Does the psychology of work play a role in these activities?

The psychology of work is often implicit in what I have described above.  However it is my belief that developing a more explicit role for organizational psychology could help to fine-tune the development of skills amongst health workers.  This of course would provide health care to some of the poorest of the poor, at a much more economically sustainable level.  In fact, at the Center our major focus is on this new and exciting area of human resources for health (for a fuller account, see for instance Negussie et al., 2007). Another related area of work is looking at the effects of health worker migration on health services in sub-Saharan Africa.  While respecting the right of individual health workers to mobility, the challenge is to develop work environments that are stimulating enough and rewarding enough to retain, and indeed pull back, some of those who have left home.

How prominent is I-O psychology in your field?

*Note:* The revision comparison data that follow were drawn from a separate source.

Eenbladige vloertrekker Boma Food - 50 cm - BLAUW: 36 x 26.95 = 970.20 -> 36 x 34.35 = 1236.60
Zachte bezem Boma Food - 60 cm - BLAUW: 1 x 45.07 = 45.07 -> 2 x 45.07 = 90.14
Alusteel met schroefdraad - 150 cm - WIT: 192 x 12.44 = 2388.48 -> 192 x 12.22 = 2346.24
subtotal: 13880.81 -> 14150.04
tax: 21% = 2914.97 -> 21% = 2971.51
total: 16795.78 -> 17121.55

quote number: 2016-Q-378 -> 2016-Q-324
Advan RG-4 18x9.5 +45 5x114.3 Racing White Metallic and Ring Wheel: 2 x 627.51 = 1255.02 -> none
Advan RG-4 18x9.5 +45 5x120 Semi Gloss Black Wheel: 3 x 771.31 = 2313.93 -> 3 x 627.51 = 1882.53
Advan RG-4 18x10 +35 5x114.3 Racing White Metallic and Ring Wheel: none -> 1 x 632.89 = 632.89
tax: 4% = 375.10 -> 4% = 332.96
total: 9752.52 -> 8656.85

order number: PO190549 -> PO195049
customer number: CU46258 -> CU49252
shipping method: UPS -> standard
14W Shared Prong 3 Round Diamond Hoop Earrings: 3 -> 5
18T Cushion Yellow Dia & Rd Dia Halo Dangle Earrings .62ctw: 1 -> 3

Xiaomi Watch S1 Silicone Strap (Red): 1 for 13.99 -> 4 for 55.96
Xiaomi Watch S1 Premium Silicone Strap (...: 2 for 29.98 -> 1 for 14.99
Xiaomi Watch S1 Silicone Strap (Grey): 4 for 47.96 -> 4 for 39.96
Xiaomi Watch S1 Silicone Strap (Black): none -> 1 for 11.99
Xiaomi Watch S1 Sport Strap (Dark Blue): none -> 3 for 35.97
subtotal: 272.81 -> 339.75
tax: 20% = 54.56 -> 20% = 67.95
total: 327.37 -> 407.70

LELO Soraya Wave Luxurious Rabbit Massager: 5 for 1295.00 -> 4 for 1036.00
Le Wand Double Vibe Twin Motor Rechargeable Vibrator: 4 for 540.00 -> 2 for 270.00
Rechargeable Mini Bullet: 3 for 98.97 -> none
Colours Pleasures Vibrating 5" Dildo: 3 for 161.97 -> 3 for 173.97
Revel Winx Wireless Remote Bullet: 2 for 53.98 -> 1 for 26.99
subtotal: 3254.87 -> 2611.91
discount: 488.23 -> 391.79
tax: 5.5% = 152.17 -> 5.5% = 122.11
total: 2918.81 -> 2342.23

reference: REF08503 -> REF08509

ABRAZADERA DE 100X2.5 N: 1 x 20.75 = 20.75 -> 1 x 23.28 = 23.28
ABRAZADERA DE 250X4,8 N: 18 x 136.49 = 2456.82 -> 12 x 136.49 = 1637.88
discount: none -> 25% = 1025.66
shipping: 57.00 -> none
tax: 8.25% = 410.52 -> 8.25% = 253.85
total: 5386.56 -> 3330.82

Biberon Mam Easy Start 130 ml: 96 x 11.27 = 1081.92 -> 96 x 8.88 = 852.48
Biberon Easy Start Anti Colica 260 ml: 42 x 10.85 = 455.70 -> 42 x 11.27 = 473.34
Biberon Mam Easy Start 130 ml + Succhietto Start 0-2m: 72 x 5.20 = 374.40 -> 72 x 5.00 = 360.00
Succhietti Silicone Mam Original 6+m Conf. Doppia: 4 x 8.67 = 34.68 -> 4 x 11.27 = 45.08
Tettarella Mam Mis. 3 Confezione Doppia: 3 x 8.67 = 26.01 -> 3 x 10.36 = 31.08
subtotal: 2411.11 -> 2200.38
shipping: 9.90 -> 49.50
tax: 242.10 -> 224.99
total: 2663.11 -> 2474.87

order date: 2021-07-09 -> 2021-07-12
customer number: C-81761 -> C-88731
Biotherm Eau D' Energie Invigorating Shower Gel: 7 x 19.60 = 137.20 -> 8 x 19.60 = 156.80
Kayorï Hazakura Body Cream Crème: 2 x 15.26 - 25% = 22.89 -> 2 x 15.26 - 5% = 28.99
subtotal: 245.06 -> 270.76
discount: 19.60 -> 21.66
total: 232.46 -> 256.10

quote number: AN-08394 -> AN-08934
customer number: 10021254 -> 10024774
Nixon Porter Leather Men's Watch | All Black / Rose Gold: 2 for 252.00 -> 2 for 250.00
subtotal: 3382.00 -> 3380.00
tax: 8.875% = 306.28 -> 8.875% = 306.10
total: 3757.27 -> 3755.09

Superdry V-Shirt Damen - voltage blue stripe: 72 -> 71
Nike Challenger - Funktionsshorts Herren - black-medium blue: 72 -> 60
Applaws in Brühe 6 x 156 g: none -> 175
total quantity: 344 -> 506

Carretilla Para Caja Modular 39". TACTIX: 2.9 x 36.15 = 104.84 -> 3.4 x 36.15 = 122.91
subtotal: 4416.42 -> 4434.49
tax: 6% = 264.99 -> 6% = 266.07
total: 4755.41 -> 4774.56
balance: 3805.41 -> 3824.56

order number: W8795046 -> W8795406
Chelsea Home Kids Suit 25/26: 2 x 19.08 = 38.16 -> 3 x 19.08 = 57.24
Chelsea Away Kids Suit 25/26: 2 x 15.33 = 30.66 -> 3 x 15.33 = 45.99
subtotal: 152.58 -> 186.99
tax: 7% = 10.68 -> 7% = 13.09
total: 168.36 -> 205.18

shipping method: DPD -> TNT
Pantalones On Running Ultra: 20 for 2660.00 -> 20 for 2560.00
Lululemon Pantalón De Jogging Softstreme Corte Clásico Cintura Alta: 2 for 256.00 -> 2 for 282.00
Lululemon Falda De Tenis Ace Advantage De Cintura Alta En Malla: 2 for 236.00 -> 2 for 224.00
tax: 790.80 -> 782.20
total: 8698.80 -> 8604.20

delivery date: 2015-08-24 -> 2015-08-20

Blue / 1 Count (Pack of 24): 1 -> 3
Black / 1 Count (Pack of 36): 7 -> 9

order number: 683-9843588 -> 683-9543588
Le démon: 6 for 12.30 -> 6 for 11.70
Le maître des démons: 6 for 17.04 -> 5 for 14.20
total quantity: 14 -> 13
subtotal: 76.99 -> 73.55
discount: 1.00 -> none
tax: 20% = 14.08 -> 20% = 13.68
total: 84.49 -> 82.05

One of the areas I am involved in is supporting NGOs in their advocacy work.  For example, as a technical advisor to SAFOD, I seek to support their capacity to undertake research that is emancipatory in how it is done and empowering in its results.  Ultimately such research is about positioning people within organizations and society so that they can have greater influence on promoting the rights of people like themselves.  The intersection between I-O psychology and the psychology of marginalized groups, for instance those who are “disabled,” those from ethnic minorities, women, and the poor, is an area sorely needing systematic research, of an interdisciplinary nature, in which I-O psychology and health psychology will interact with other disciplines.

How could I-O psychology do more?

I think I-O psychology has much to offer to civil society and international aid organizations.  Much of my work with organizations such as IBM and Shell concerned issues that are equally relevant, both to small NGOs and to multilateral agencies.  In fact, it is rarely appreciated that many NGOs are effectively trans-national organizations, working in a very competitive market.  I am currently supervising research with CONCERN (which has over 4,000 employees worldwide), and which seeks to promote mechanisms for organizational learning.

From your perspective, and with your experience, how could the profession help, do you think?

Firstly, I-O psychologists need to develop a forum that will allow them to look at what they can offer. This should be a forum with a global output and a global input.  Perhaps even a global task force.  That task force needs to be outward looking, so that it is seeking to promote possibilities for poor and marginalized people, such as the disabled.  I think the new initiative by SIOP, namely for a global task force to be launched at the forthcoming SIOP conference in San Francisco in April of this year, is both excellent and timely.

Thank you Mac, for a fascinating glimpse at how I-O psychology can be put to work in ways and places that many of us, I am sure, had not truly considered.

Reference

Negusse, H., Mc Auliffe, E. & MacLachlan, M. (2007). Initial community perspectives on the health service extension programme in Welkait, Ethiopia. Human Resources for Health, 5, 21.